▸ **YOUR OBJECTIVE**
Each record must be copied in full and unchanged; any image it holds is excluded.

▸ **DATA FOR THIS TASK**

──────

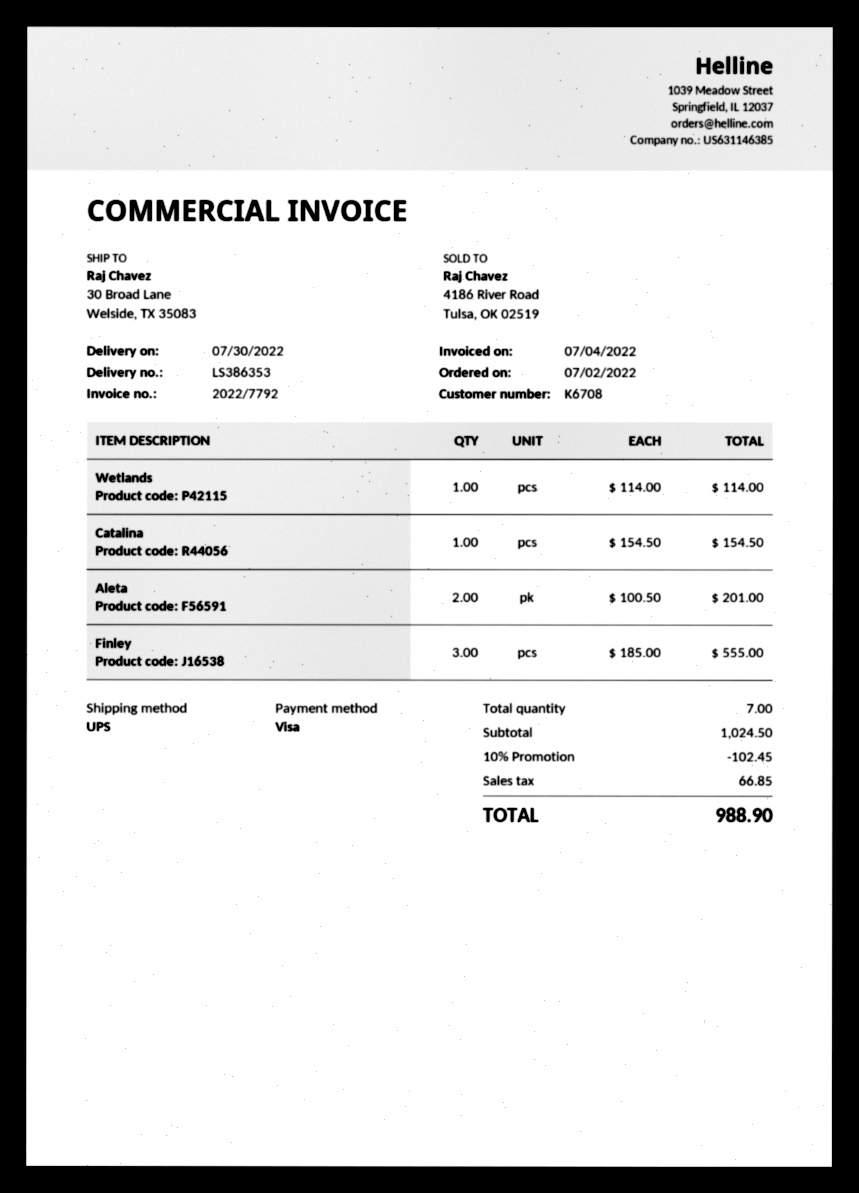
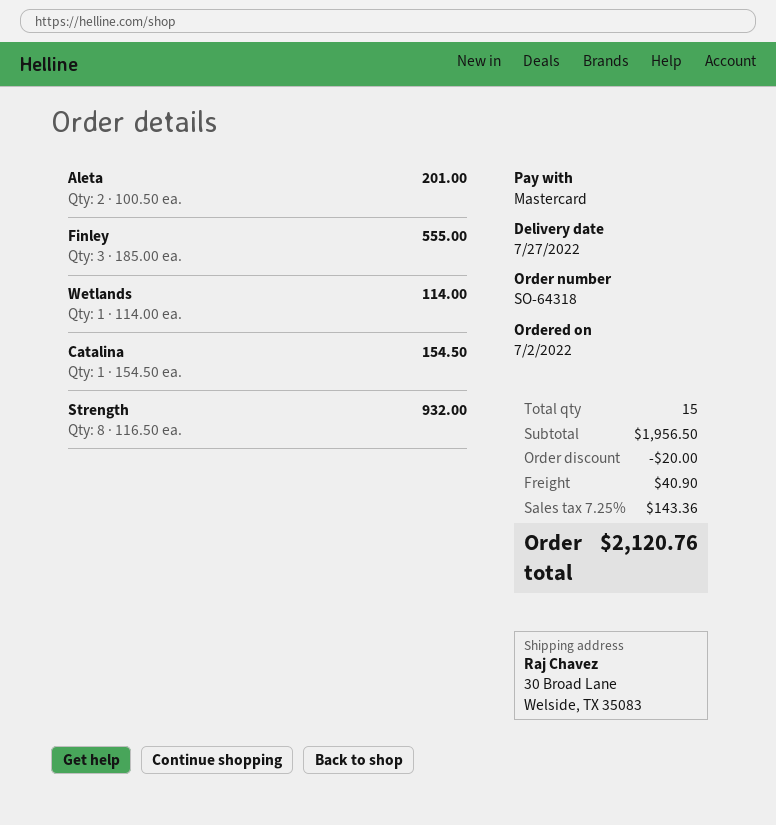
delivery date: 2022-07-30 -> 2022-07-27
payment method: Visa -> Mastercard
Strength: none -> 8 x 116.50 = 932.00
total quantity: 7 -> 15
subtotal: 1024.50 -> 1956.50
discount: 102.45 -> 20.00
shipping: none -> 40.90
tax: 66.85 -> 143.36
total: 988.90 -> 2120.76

──────

▸ **OUTPUT OF THE TASK**
delivery date: 2022-07-30 -> 2022-07-27
payment method: Visa -> Mastercard
Strength: none -> 8 x 116.50 = 932.00
total quantity: 7 -> 15
subtotal: 1024.50 -> 1956.50
discount: 102.45 -> 20.00
shipping: none -> 40.90
tax: 66.85 -> 143.36
total: 988.90 -> 2120.76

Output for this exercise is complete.